**What the exercise asks**
Write out, word for word, every line in the data below from the one containing "- --skip-auc-curve: Skip generating ROC" to the one containing "required embeddings only", both of them included.

**Input for this task**
※

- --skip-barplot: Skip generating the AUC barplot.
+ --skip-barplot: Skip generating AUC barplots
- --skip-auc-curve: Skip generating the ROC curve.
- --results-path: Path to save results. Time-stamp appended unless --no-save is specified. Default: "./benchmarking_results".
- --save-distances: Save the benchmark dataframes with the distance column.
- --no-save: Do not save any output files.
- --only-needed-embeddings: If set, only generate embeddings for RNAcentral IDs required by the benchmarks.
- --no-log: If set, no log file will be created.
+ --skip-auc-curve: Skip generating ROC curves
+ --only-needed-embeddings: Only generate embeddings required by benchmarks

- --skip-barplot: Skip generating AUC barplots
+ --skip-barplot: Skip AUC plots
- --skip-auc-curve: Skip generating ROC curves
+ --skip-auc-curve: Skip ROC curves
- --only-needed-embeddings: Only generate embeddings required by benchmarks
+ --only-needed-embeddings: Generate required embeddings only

※

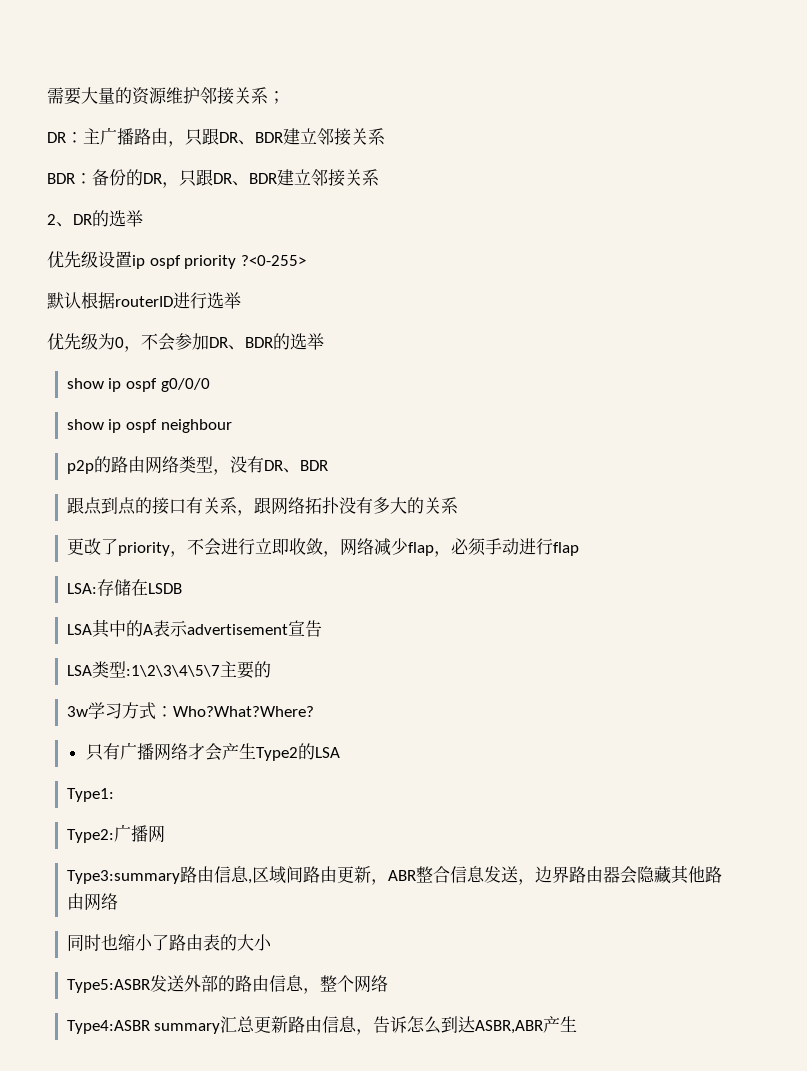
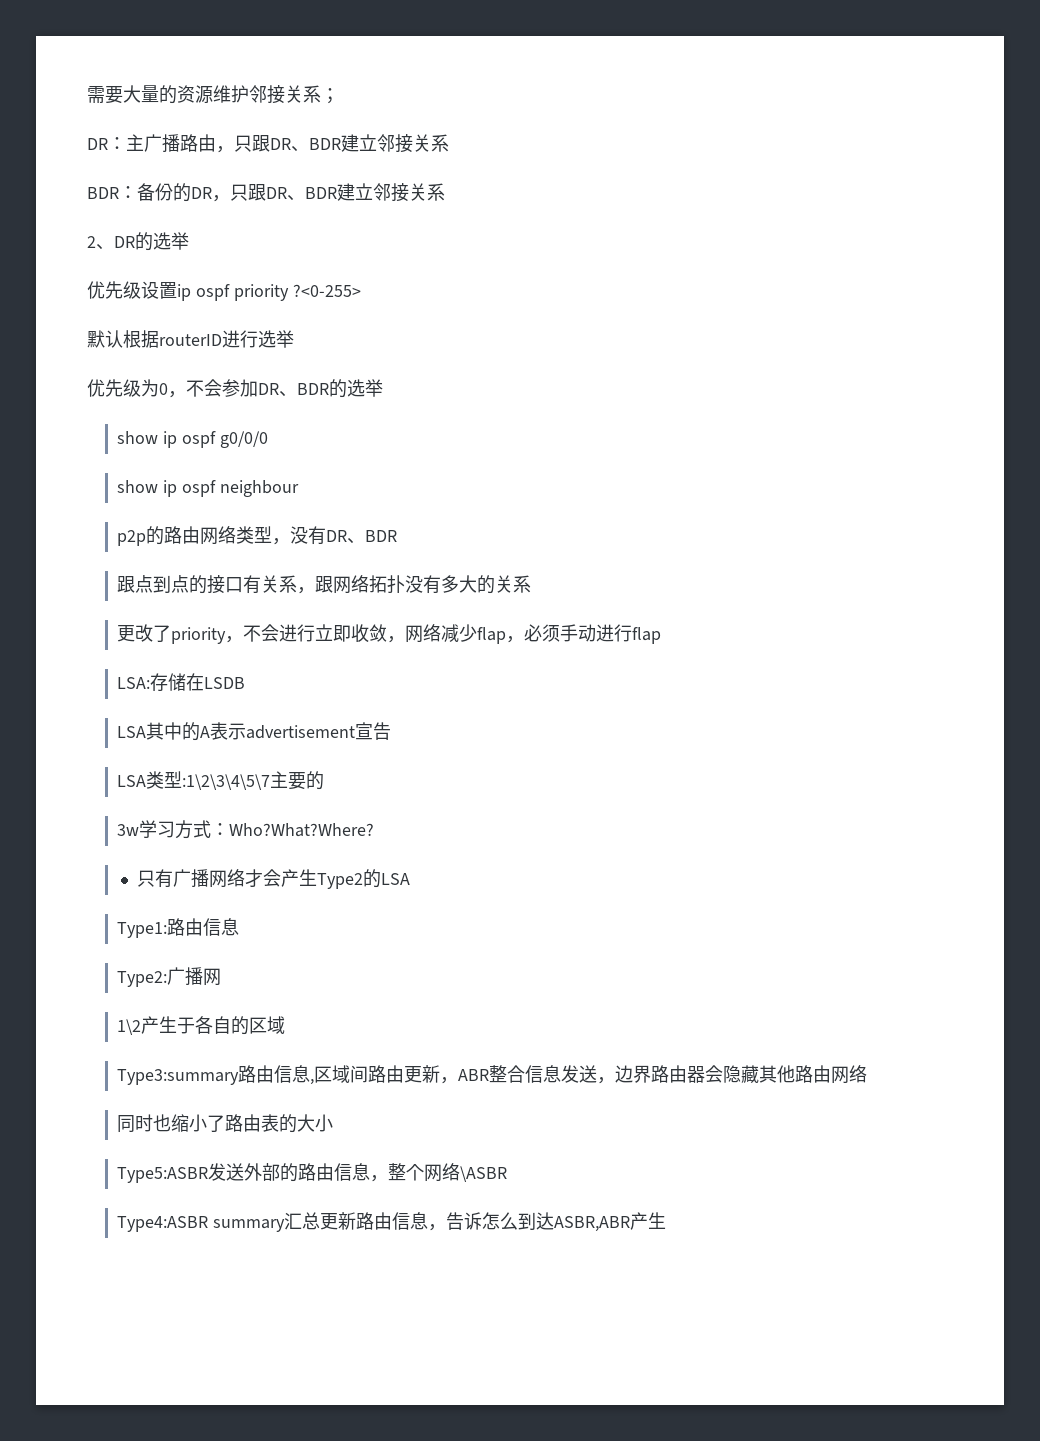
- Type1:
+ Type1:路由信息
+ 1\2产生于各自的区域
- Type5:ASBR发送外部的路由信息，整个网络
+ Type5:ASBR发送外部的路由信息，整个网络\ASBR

※

**Solution for this problem**
- --skip-auc-curve: Skip generating ROC curves
+ --skip-auc-curve: Skip ROC curves
- --only-needed-embeddings: Only generate embeddings required by benchmarks
+ --only-needed-embeddings: Generate required embeddings only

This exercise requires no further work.